La testata tedesca Deutsche Welle si proietta verso il futuro, pensando ai migliaia di richiedenti asilo provenienti dalla Siria che presto potrebbero entrare in Europa e che oggi sono costretti a vivere nei campi profughi in Turchia e in altri Paesi del Medio Oriente. È proprio in questi luoghi che il virus potrebbe diffondersi, anche se, stando ai dati del World Health Organization, al momento non ci sono casi registrati.
In Siria il sistema sanitario è in ginocchio e in alcuni campi profughi la mancanza di acqua è un vero ostacolo all’igiene. In Giordania le misure preventive contro la diffusione del coronavirus sono state applicate, gli ospedali sono attrezzati e i rischi di contagio sono dunque bassi. Nel Paese i campi sono gestiti in linea con la politica dell’UNHCR che sostiene la loro integrazione nei piani governativi per le epidemie. Il Libano, che ufficialmente ha registrato fino ad ora 41 casi di Covid-19, non ha disposto dei veri e propri campi profughi. Molti dei siriani in fuga dalla guerra presenti nel Paese (circa un milione e mezzo), non hanno accesso al sistema sanitario nazionale e i rischi che possano ammalarsi sono molto elevati.

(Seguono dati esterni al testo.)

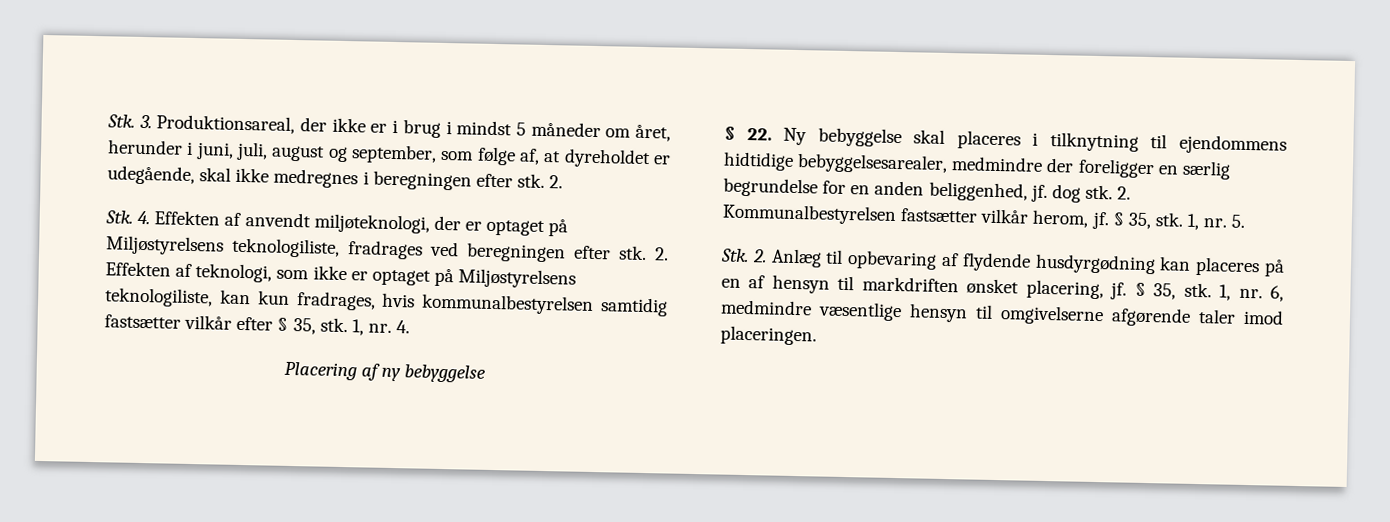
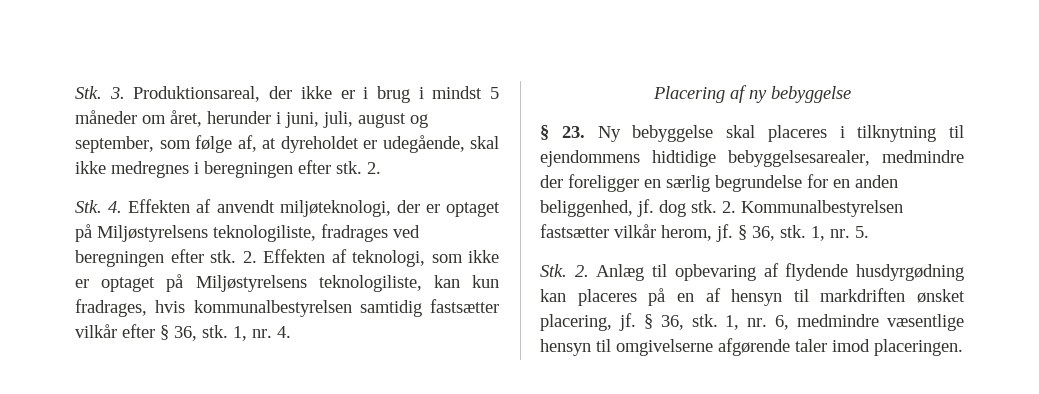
- 2. Effekten af teknologi, som ikke er optaget på Miljøstyrelsens teknologiliste, kan kun fradrages, hvis kommunalbestyrelsen samtidig fastsætter vilkår efter § 35, stk.
+ 2. Effekten af teknologi, som ikke er optaget på Miljøstyrelsens teknologiliste, kan kun fradrages, hvis kommunalbestyrelsen samtidig fastsætter vilkår efter § 36, stk.
- § 22. Ny bebyggelse skal placeres i tilknytning til ejendommens hidtidige bebyggelsesarealer, medmindre der foreligger en særlig begrundelse for en anden beliggenhed, jf. dog stk.
+ § 23. Ny bebyggelse skal placeres i tilknytning til ejendommens hidtidige bebyggelsesarealer, medmindre der foreligger en særlig begrundelse for en anden beliggenhed, jf. dog stk.
- 2. Kommunalbestyrelsen fastsætter vilkår herom, jf. § 35, stk.
+ 2. Kommunalbestyrelsen fastsætter vilkår herom, jf. § 36, stk.
- Stk. 2. Anlæg til opbevaring af flydende husdyrgødning kan placeres på en af hensyn til markdriften ønsket placering, jf. § 35, stk.
+ Stk. 2. Anlæg til opbevaring af flydende husdyrgødning kan placeres på en af hensyn til markdriften ønsket placering, jf. § 36, stk.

Per i profughi arrivati già in Europa, come quelli che hanno raggiunto l’isola greca di Lesbo, la paura di diffusione del virus è molto alta, soprattutto dopo che un residente è risultato positivo al tampone.

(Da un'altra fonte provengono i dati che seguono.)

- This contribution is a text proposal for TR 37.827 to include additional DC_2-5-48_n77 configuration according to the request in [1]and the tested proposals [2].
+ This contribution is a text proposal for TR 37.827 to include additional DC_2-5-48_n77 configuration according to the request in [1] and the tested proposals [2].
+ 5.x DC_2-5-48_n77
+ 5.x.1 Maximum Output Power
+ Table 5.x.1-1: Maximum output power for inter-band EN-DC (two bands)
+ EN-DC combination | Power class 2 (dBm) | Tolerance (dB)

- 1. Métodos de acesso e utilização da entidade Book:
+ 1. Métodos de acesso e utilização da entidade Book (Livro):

Agence France Presse evidenzia un dato interessante: la Libia non è ancora toccata dal Covid-19 grazie alla guerra, che ha portato l’isolamento e dunque ad un beneficio inaspettato.

La Tunisia registra (ufficialmente) ancora pochi casi di coronavirus, ma già si prepara ad affrontare il peggio, soprattutto da un punto di vista economico: i principali Paesi con cui la Tunisia commercia sono Italia, Francia e Germania, i tre più colpiti dal virus in Europa.

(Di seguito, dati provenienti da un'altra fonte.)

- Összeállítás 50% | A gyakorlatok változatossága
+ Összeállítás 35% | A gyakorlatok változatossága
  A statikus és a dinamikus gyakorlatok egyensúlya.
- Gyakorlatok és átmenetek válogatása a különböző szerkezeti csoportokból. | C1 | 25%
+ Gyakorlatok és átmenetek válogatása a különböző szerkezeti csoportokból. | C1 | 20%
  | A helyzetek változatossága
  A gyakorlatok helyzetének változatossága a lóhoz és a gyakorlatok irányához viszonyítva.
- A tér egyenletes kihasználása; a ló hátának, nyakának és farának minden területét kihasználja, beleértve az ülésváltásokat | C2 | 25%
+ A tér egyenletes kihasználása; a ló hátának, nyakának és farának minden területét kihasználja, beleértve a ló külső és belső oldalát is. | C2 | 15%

In Spagna sono stati registrati quasi 3mila casi e il governo, che fino ad oggi ha preso alla leggera la pandemia, di fronte alla crescita del contagio, ha cancellato eventi e chiuso le scuole. Gli ospedali sono già al collasso.

L’Africa sub-Sahariana è stata risparmiata dalla diffusione del virus, almeno secondo i dati ufficiali rilevati. Per il resto del Continente ci sono ancora due preoccupazioni: la fragilità dei sistemi sanitari (1 medico per 5mila abitanti) e i contatti intensi con la Cina – origine dell’epidemia.

Quando il rischio e l’incertezza colpiscono i Paesi più sviluppati, il benessere di quelli più poveri e di popolazioni vulnerabili può essere messo in secondo piano. Il tema viene approfondito da Overseas Development Institute (ODI). La povertà può alimentare il contagio, ma il contagio può anche creare o accelerare l’impoverimento. E il virus sarà, infatti, un’altra fonte di impoverimento.